● ABOUT THIS TASK:
Transcribe word for word the lines spanning the line with "Black pepper | GHG Packging: 0.0296 -> 0.0299" through the end of the records.

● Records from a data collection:
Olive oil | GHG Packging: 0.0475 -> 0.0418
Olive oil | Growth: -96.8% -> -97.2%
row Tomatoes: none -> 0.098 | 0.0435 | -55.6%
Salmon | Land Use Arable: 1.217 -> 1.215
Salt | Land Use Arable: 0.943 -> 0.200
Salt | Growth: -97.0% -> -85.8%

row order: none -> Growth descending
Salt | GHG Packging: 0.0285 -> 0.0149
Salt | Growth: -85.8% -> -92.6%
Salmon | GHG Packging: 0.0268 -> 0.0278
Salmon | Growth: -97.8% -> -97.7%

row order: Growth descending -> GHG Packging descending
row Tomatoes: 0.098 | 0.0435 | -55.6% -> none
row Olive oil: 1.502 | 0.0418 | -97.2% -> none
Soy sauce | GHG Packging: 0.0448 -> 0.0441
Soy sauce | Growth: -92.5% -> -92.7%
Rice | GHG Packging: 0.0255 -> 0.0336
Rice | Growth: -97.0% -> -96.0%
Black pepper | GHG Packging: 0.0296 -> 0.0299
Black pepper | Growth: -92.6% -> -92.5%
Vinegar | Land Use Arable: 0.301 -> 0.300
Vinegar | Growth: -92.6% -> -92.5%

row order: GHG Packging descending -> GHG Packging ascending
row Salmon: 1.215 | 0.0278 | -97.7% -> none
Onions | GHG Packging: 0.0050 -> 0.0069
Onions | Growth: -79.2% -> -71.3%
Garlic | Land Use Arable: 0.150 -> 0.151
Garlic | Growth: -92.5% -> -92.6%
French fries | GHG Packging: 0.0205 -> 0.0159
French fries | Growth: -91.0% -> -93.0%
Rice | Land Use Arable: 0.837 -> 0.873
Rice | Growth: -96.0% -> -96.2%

● OUTPUT:
Black pepper | GHG Packging: 0.0296 -> 0.0299
Black pepper | Growth: -92.6% -> -92.5%
Vinegar | Land Use Arable: 0.301 -> 0.300
Vinegar | Growth: -92.6% -> -92.5%

row order: GHG Packging descending -> GHG Packging ascending
row Salmon: 1.215 | 0.0278 | -97.7% -> none
Onions | GHG Packging: 0.0050 -> 0.0069
Onions | Growth: -79.2% -> -71.3%
Garlic | Land Use Arable: 0.150 -> 0.151
Garlic | Growth: -92.5% -> -92.6%
French fries | GHG Packging: 0.0205 -> 0.0159
French fries | Growth: -91.0% -> -93.0%
Rice | Land Use Arable: 0.837 -> 0.873
Rice | Growth: -96.0% -> -96.2%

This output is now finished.